Because of my body type, dresses tend to make me look... matronly... So this is one of my un-explored areas of fashion. I don't intuitively know which cuts will flatter me. I have to try on 50 dresses before I find one that makes me not feel Amish. Even the same style can have a variety of cuts which are unflattering. So it's an ordeal for me to go shopping for them. Hence I have avoided it until now. And everything is polyester now, so it's amazing if I can find a breathable material that flatters me. Ha! I know... first-world problems.

We did finally get an AC unit. Finding the right unit, getting it, and installing it was a whole ordeal of new factors we didn't know to consider, which we put off until this summer (if I'm honest, that was all Dustin's effort). We finally installed it a few days ago. Now that we have it, it's kinda loud and only cools one room. It's boring to bunker down in my bedroom all day, and my ears get worn out from hearing the noise. We can't install it in the living room because of the way the windows are: it's impractical. Furthermore, it uses a lot of power, and the energy prices here have tripled since the war in Ukraine. We're finally starting to feel that, so we are trying to be frugal and only use it when it's practical (i.e. at night when we have to be home and sleep). But it definitely helps me not dread going home, so it's worth it.

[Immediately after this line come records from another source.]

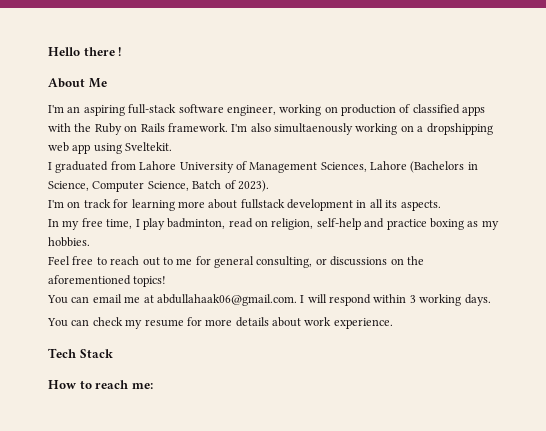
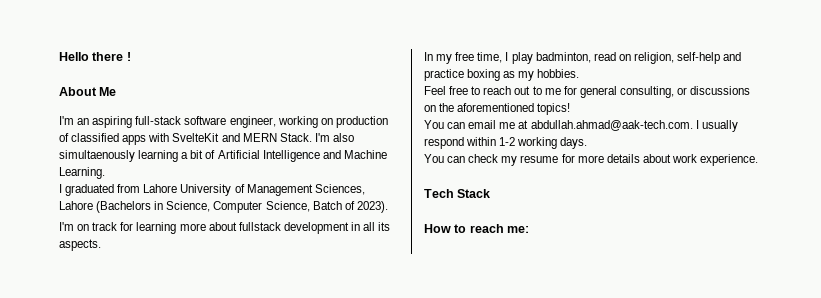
- I'm an aspiring full-stack software engineer, working on production of classified apps with the Ruby on Rails framework. I'm also simultaenously working on a dropshipping web app using Sveltekit.
+ I'm an aspiring full-stack software engineer, working on production of classified apps with SvelteKit and MERN Stack. I'm also simultaenously learning a bit of Artificial Intelligence and Machine Learning.
- You can email me at abdullahaak06@gmail.com. I will respond within 3 working days.
+ You can email me at abdullah.ahmad@aak-tech.com. I usually respond within 1-2 working days.

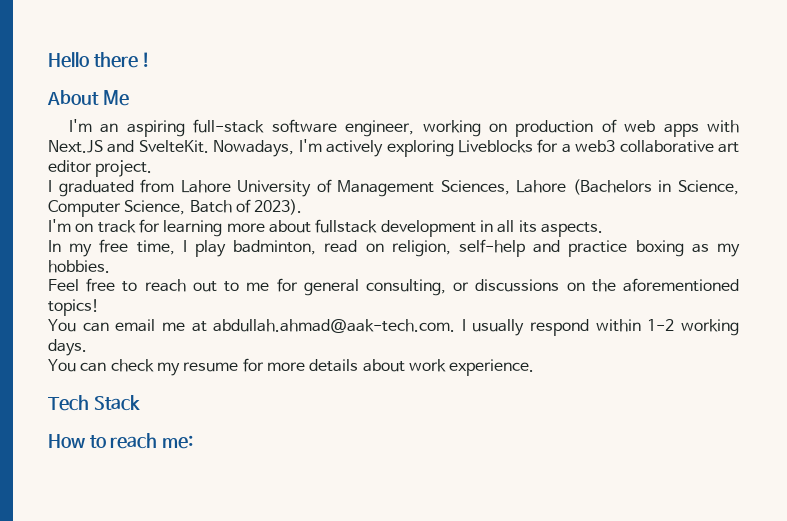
- I'm an aspiring full-stack software engineer, working on production of classified apps with SvelteKit and MERN Stack. I'm also simultaenously learning a bit of Artificial Intelligence and Machine Learning.
+ I'm an aspiring full-stack software engineer, working on production of web apps with Next.JS and SvelteKit. Nowadays, I'm actively exploring Liveblocks for a web3 collaborative art editor project.

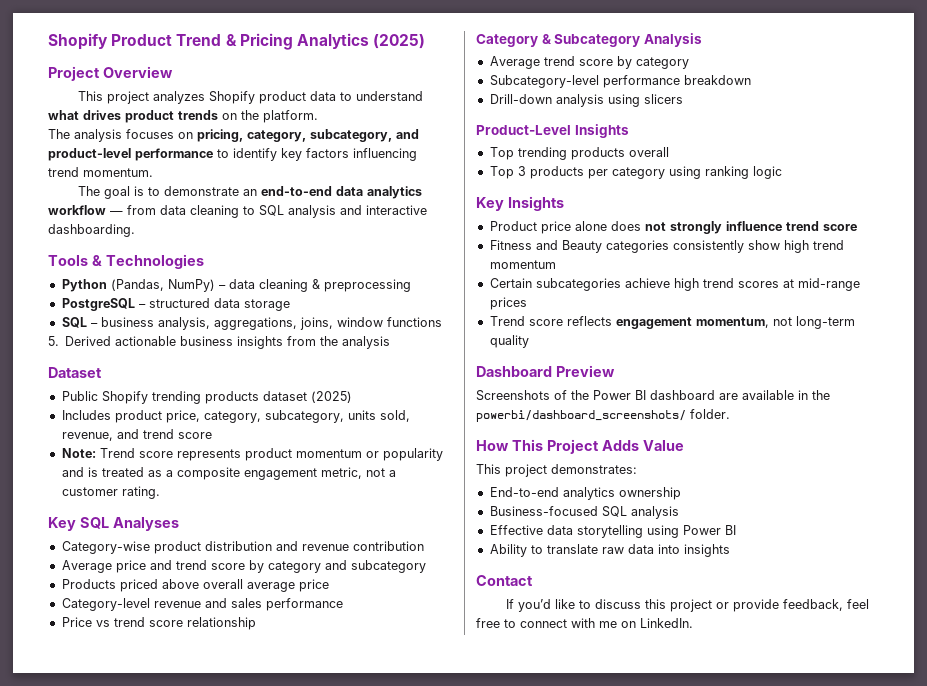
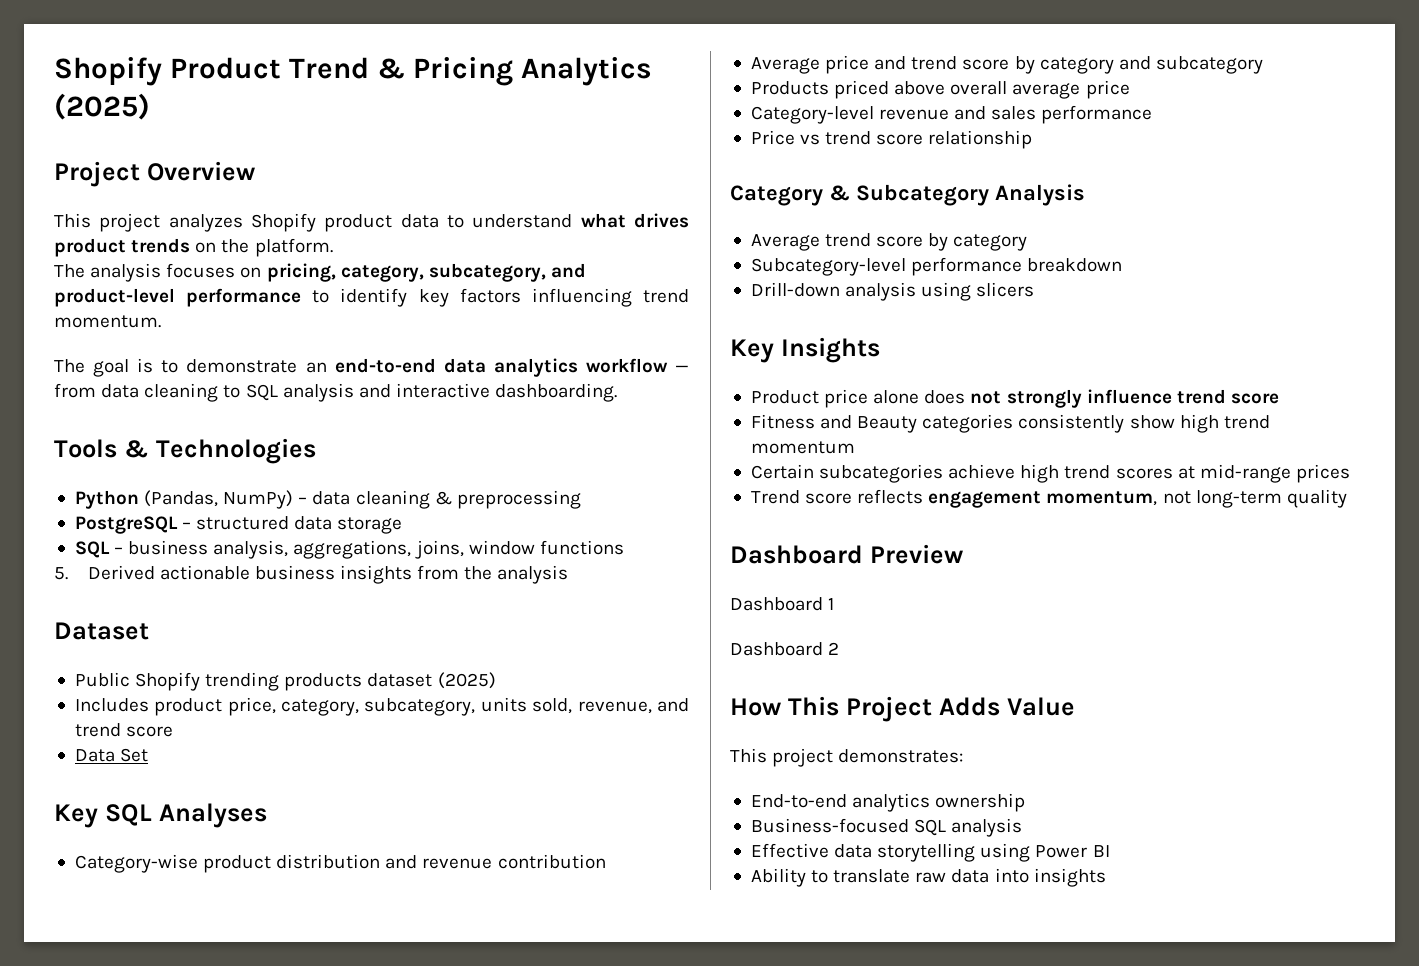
- Note: Trend score represents product momentum or popularity and is treated as a composite engagement metric, not a customer rating.
+ Data Set
- Product-Level Insights
- Top trending products overall
- Top 3 products per category using ranking logic
- Screenshots of the Power BI dashboard are available in the powerbi/dashboard_screenshots/ folder.
+ Dashboard 1
+ Dashboard 2
- Contact
- If you’d like to discuss this project or provide feedback, feel free to connect with me on LinkedIn.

What funny is, I thought I was already getting used to not having AC. I thought I'd already had the full experience of no AC in Europe because I went through suffering in other ways, and was noticing differences when I came into air-conditioned places. Sometimes I don't even like AC anymore. But no... this relationship with the heat is on a whole new level. Like, just imagine: the schools, the office buildings, the restaurants, the churches: they aren't air-conditioned either. Even if you're not sweating, your internal heat is just keeping you on the edge of nausea, and there's only fleeting, temporary relief. You can't even look forward to going home and cooling down after a weekend camping or a day outside. Normal activities start to carry a certain feeling of dread... To a European, I know I just sound whiny. They have learned to cope. But I am clearly not used to this. I have lived in hotter places than this and still not had to deal with this.

I suppose I should feel grateful: I have truly been blessed my whole life enough to genuinely not know what it's like to live with the heat.

Sometimes I'm hard on myself, wondering why I can't seem to get myself in order. Why does it still feel like I'm just surviving? This summer I have less work, and yet I feel more exhausted. I often think, "by now I should have this down, so what gives?" Until I take time to think it through, I don't realize just how invasive the new challenges are. This summer living with no AC has been a huge new challenge which has affected everything I do. And this explains why I haven't been able to spend my time the way I normally would. And realizing this helps me be a little more patient with myself.